## Required action
Below are the entries; return every line among them that holds the word "para".

## Given information
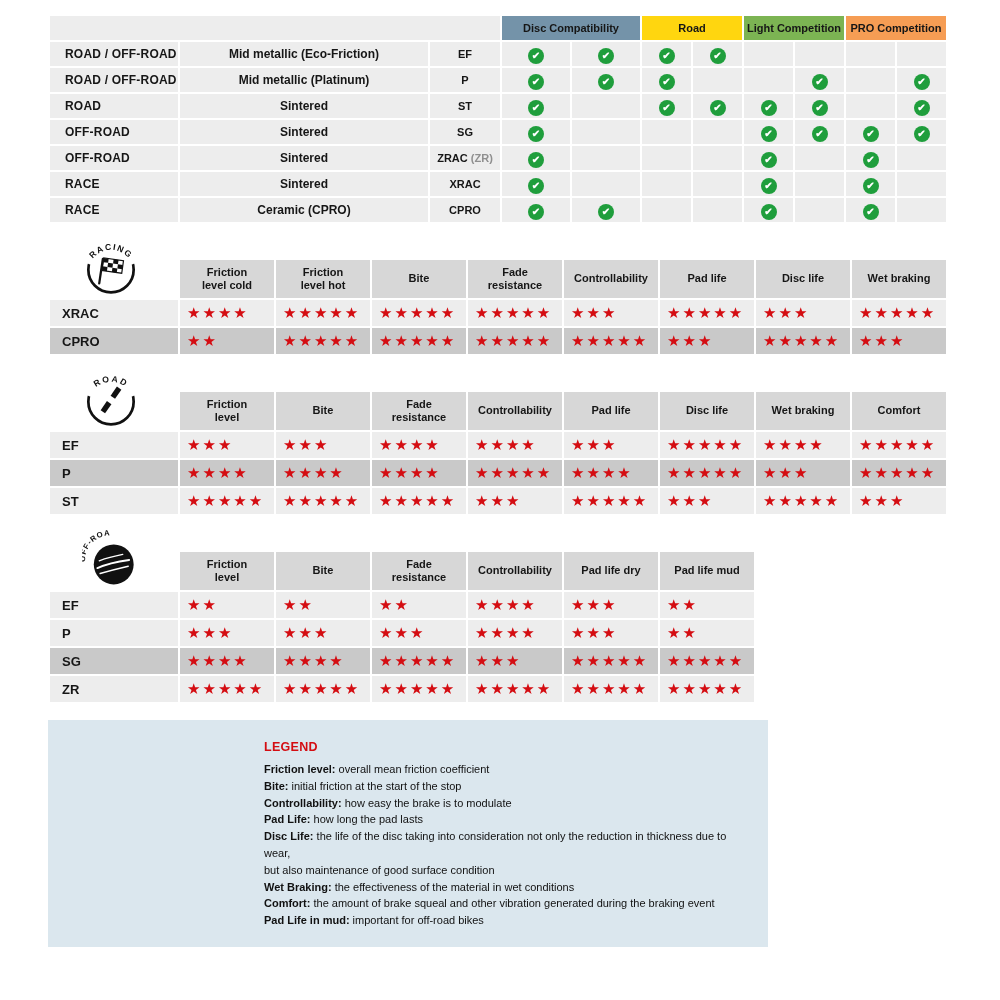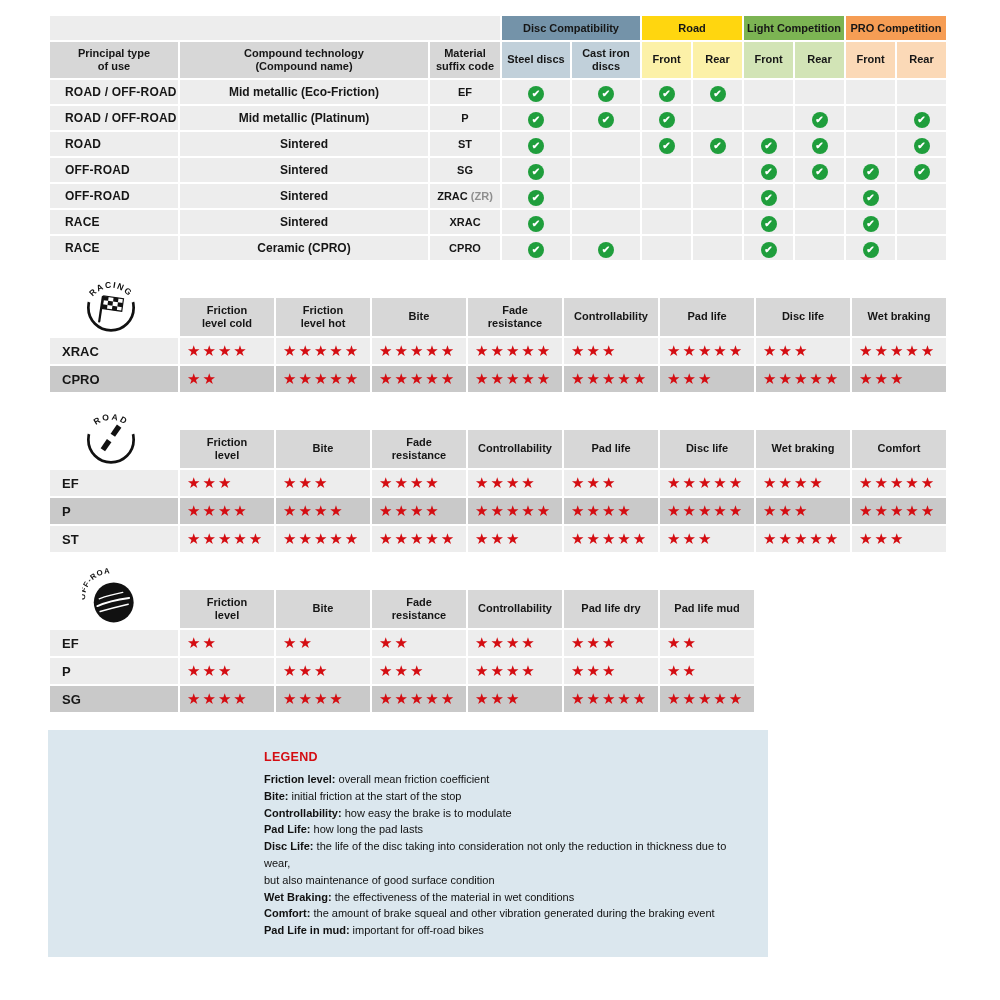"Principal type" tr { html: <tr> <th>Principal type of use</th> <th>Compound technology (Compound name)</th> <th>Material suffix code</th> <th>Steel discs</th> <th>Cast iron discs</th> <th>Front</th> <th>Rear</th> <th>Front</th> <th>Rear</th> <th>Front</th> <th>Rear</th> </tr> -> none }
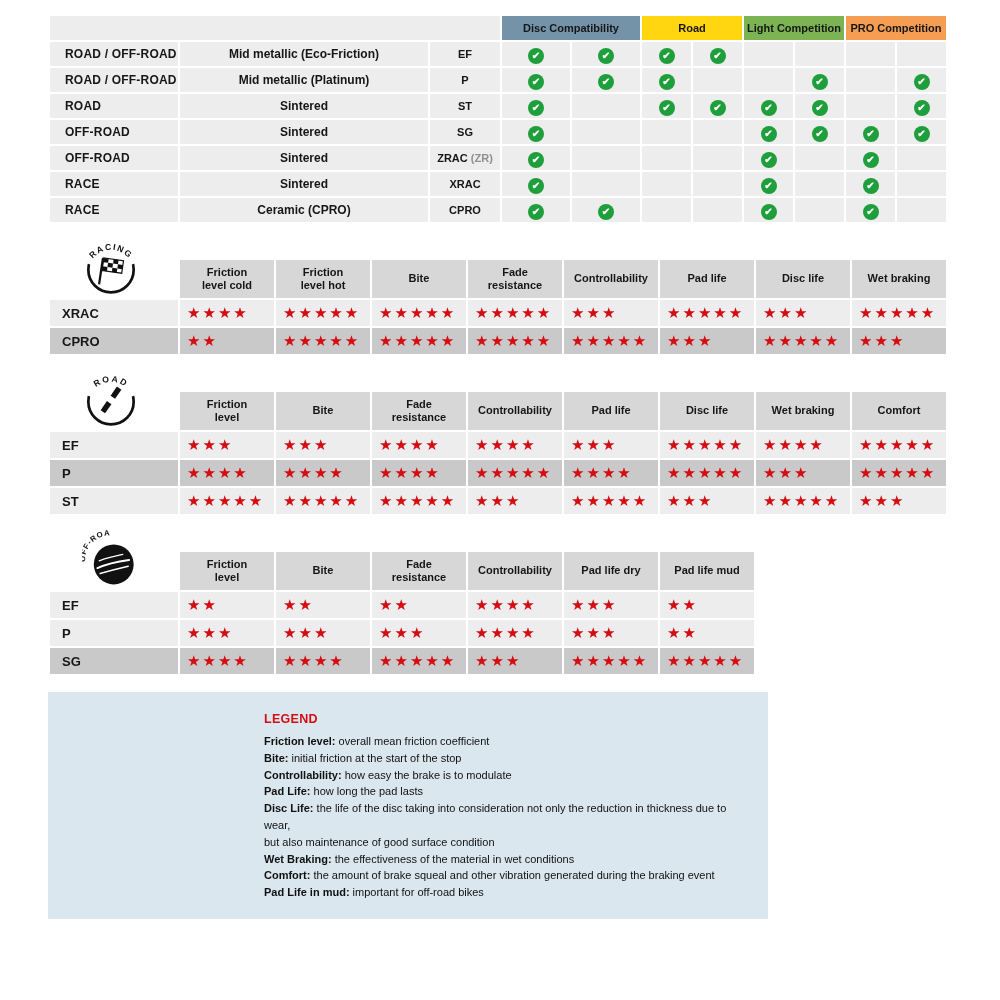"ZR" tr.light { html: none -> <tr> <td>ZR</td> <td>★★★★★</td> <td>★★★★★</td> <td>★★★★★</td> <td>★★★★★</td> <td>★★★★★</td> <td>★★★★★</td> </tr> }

==

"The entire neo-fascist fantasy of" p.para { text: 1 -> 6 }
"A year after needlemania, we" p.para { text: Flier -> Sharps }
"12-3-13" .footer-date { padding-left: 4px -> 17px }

## Answer area
"The entire neo-fascist fantasy of" p.para { text: 1 -> 6 }
"A year after needlemania, we" p.para { text: Flier -> Sharps }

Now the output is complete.